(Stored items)
........

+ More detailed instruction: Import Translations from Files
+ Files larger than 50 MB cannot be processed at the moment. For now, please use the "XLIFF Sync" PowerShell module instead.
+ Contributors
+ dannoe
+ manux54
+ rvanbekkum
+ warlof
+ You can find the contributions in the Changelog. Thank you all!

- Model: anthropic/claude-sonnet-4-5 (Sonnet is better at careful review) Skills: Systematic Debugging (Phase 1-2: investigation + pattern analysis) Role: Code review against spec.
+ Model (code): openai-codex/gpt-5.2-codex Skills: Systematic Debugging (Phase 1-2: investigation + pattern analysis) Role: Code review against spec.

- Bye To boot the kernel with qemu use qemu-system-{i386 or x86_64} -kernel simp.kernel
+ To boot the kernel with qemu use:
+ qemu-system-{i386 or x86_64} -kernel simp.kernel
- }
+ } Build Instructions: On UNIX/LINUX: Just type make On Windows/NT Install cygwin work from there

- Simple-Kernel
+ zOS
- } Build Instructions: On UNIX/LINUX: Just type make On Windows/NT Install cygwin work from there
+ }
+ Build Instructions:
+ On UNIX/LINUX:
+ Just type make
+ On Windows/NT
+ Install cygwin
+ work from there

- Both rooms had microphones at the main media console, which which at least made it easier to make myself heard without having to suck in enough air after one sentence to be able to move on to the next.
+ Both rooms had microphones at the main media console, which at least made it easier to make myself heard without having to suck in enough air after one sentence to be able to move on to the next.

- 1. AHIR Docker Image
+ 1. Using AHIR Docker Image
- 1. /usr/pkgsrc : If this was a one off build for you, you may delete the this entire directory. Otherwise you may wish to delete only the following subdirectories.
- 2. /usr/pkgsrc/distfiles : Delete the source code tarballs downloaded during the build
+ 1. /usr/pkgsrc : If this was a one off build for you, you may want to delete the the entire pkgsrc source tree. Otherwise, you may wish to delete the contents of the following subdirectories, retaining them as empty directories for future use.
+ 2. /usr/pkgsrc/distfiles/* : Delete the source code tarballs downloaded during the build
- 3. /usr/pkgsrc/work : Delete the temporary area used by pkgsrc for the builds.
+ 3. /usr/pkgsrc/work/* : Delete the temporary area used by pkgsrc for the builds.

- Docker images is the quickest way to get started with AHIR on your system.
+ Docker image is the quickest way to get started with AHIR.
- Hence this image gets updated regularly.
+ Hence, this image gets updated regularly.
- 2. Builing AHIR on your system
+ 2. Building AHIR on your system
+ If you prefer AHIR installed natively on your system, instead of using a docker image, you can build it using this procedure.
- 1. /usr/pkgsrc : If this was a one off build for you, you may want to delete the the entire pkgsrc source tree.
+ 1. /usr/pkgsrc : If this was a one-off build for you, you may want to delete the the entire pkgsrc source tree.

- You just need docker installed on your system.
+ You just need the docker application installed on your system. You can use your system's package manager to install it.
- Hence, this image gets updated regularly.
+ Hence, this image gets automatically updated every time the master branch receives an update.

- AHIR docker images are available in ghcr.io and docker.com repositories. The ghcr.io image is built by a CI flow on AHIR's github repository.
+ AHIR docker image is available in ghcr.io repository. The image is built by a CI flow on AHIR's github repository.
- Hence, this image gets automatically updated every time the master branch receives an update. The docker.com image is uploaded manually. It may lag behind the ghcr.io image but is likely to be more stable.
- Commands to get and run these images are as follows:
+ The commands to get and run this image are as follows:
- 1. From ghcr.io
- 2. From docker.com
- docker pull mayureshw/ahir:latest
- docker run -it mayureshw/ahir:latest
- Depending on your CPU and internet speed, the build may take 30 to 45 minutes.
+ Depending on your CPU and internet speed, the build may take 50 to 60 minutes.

........

_DIRECTIONS_.
Extract all lines from the data in which "Debugging" is found.

_RESULT FOR THIS TASK_.
- Model: anthropic/claude-sonnet-4-5 (Sonnet is better at careful review) Skills: Systematic Debugging (Phase 1-2: investigation + pattern analysis) Role: Code review against spec.
+ Model (code): openai-codex/gpt-5.2-codex Skills: Systematic Debugging (Phase 1-2: investigation + pattern analysis) Role: Code review against spec.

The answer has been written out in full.